1. Selecting the NAT
The NATs change twice a day, at 0100z and 1130z, which makes planning on the day of the flight essential. Updated NATs are available here. For this example let's say the following eastbound NATs are current: Track U -- VIXUN LOGSU 49/50 51/40 53/30 54/20 DOGAL BABAN Track V -- YYT NOVEP 48/50 50/40 52/30 53/20 MALOT BURAK Track W -- COLOR RONPO 47/50 49/40 51/30 52/20 LIMRI DOLIP Track X -- BANCS URTAK 46/50 48/40 50/30 51/20 DINIM GIPER Track Y -- RAFIN VODOR 45/50 47/40 49/30 50/20 SOMAX KENUK Track Z -- SOORY 43/50 46/40 48/30 49/20 BEDRA GUNSO Which track to choose? Well it all depends on where you are flying from, and where you are going.
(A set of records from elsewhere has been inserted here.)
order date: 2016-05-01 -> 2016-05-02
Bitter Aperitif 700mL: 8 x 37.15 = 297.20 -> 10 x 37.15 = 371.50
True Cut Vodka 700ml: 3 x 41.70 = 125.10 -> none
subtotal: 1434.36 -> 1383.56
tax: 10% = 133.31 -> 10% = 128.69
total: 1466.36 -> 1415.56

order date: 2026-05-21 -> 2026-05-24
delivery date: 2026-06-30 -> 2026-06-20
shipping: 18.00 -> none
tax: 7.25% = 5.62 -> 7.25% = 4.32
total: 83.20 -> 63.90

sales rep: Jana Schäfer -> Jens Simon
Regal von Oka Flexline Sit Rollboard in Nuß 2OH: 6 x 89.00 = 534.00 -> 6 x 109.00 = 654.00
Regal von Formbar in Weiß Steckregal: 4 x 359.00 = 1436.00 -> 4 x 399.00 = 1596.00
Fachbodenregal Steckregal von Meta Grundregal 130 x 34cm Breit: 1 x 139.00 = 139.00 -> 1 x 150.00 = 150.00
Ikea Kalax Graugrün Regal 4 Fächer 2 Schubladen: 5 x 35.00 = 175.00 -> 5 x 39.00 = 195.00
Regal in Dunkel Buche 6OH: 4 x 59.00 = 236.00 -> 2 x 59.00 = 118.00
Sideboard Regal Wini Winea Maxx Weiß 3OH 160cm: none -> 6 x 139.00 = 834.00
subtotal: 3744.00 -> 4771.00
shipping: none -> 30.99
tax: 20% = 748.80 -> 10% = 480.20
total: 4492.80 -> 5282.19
Generally the most favourable winds are situated along the "middle" track, so unless this causes a gigantic detour it's a good idea to plan to use it. If however using this track would cause a rather large increase in distance you should consider a more southern or northern track. You can check the wind and weather conditions here. We will take track Whiskey as it is the best one according to the weather situation and does not accour any detour.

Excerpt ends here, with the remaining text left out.